▶ [Problem to work on]: Only some lines are wanted. Transcribe, exactly, the lines below from the line with "margin-top: none ->" up to and including the line with "18px -> 24px;".

[Web page revision data]

- Opening Delimiter -

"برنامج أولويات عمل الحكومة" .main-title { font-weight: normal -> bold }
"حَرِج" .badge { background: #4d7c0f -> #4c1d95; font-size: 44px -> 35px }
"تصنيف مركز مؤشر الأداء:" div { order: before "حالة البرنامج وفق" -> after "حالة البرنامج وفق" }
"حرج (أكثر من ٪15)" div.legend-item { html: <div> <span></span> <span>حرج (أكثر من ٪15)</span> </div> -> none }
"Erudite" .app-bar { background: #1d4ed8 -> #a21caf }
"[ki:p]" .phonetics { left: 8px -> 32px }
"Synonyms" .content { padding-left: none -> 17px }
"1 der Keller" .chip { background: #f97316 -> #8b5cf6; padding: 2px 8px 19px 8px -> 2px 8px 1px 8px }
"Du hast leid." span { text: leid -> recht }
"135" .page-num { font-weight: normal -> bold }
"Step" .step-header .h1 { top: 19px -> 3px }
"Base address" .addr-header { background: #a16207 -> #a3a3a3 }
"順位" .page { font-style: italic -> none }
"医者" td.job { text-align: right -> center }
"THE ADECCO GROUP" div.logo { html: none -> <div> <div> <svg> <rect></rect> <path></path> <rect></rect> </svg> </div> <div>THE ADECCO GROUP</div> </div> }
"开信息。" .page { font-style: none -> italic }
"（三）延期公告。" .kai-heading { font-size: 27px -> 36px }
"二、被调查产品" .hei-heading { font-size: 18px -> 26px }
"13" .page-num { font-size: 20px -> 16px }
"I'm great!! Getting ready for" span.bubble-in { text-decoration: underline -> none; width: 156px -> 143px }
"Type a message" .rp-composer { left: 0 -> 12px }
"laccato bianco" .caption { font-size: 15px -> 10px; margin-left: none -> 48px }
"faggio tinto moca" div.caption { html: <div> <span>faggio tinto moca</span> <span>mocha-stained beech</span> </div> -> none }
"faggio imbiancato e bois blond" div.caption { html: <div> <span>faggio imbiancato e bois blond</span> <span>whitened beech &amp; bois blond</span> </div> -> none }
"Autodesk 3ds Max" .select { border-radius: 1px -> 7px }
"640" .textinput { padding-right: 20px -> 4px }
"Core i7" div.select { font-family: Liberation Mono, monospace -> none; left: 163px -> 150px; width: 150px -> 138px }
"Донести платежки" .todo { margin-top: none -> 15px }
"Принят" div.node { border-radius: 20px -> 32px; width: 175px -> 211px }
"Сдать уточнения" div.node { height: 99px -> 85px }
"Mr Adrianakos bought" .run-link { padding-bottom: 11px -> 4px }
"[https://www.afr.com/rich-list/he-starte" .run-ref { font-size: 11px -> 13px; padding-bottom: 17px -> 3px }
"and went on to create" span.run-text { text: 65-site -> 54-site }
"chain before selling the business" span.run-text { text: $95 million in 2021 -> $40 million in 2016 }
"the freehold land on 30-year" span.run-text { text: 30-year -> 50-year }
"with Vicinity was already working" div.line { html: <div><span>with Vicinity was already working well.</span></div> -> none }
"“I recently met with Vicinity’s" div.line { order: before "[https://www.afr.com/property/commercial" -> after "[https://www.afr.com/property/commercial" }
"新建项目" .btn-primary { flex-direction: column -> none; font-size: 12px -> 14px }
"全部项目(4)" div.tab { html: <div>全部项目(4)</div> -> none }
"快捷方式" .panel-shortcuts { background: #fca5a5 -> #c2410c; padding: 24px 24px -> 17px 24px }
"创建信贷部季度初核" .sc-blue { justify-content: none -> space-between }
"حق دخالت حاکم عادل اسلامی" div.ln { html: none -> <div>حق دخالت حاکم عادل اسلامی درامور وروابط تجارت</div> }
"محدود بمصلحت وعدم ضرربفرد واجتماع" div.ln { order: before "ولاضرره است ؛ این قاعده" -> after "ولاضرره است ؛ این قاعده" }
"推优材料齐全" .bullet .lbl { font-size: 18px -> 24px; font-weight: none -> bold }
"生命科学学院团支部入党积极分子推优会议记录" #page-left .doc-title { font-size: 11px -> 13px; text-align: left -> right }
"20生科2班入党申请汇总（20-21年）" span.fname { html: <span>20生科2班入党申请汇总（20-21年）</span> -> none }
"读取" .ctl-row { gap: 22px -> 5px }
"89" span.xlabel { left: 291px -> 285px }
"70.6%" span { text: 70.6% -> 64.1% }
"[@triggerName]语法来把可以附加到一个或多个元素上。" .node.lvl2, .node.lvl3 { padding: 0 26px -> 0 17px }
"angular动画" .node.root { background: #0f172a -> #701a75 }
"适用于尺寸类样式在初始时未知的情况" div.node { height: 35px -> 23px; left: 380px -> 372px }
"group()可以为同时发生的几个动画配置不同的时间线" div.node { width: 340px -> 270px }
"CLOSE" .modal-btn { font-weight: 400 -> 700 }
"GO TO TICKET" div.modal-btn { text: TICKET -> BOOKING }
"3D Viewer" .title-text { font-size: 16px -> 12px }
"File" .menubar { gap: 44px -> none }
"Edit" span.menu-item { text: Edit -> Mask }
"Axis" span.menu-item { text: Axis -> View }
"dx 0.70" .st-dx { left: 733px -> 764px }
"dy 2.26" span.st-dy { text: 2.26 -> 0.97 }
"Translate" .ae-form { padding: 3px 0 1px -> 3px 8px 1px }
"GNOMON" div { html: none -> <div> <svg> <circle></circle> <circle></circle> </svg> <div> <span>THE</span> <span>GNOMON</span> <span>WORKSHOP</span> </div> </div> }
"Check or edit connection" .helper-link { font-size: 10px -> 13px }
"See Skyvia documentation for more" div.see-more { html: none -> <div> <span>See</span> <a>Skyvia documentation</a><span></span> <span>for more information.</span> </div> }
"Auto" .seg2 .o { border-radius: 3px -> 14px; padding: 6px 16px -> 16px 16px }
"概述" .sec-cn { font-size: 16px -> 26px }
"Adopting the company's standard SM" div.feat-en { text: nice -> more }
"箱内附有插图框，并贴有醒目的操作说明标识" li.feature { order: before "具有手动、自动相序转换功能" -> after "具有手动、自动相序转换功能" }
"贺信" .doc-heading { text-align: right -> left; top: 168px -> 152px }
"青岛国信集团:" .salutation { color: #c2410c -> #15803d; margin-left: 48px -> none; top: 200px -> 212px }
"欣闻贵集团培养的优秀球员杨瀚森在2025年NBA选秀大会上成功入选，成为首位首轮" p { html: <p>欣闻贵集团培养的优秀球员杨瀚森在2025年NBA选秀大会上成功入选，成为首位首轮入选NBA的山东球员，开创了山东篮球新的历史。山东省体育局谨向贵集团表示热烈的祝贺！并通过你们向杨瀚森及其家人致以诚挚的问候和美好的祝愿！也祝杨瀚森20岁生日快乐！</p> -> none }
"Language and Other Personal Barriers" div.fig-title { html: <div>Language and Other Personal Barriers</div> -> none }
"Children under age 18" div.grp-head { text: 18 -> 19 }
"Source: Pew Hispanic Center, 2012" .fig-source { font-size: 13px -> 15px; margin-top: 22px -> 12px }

- Closing Delimiter -

▶ [Reply]:
"Донести платежки" .todo { margin-top: none -> 15px }
"Принят" div.node { border-radius: 20px -> 32px; width: 175px -> 211px }
"Сдать уточнения" div.node { height: 99px -> 85px }
"Mr Adrianakos bought" .run-link { padding-bottom: 11px -> 4px }
"[https://www.afr.com/rich-list/he-starte" .run-ref { font-size: 11px -> 13px; padding-bottom: 17px -> 3px }
"and went on to create" span.run-text { text: 65-site -> 54-site }
"chain before selling the business" span.run-text { text: $95 million in 2021 -> $40 million in 2016 }
"the freehold land on 30-year" span.run-text { text: 30-year -> 50-year }
"with Vicinity was already working" div.line { html: <div><span>with Vicinity was already working well.</span></div> -> none }
"“I recently met with Vicinity’s" div.line { order: before "[https://www.afr.com/property/commercial" -> after "[https://www.afr.com/property/commercial" }
"新建项目" .btn-primary { flex-direction: column -> none; font-size: 12px -> 14px }
"全部项目(4)" div.tab { html: <div>全部项目(4)</div> -> none }
"快捷方式" .panel-shortcuts { background: #fca5a5 -> #c2410c; padding: 24px 24px -> 17px 24px }
"创建信贷部季度初核" .sc-blue { justify-content: none -> space-between }
"حق دخالت حاکم عادل اسلامی" div.ln { html: none -> <div>حق دخالت حاکم عادل اسلامی درامور وروابط تجارت</div> }
"محدود بمصلحت وعدم ضرربفرد واجتماع" div.ln { order: before "ولاضرره است ؛ این قاعده" -> after "ولاضرره است ؛ این قاعده" }
"推优材料齐全" .bullet .lbl { font-size: 18px -> 24px; font-weight: none -> bold }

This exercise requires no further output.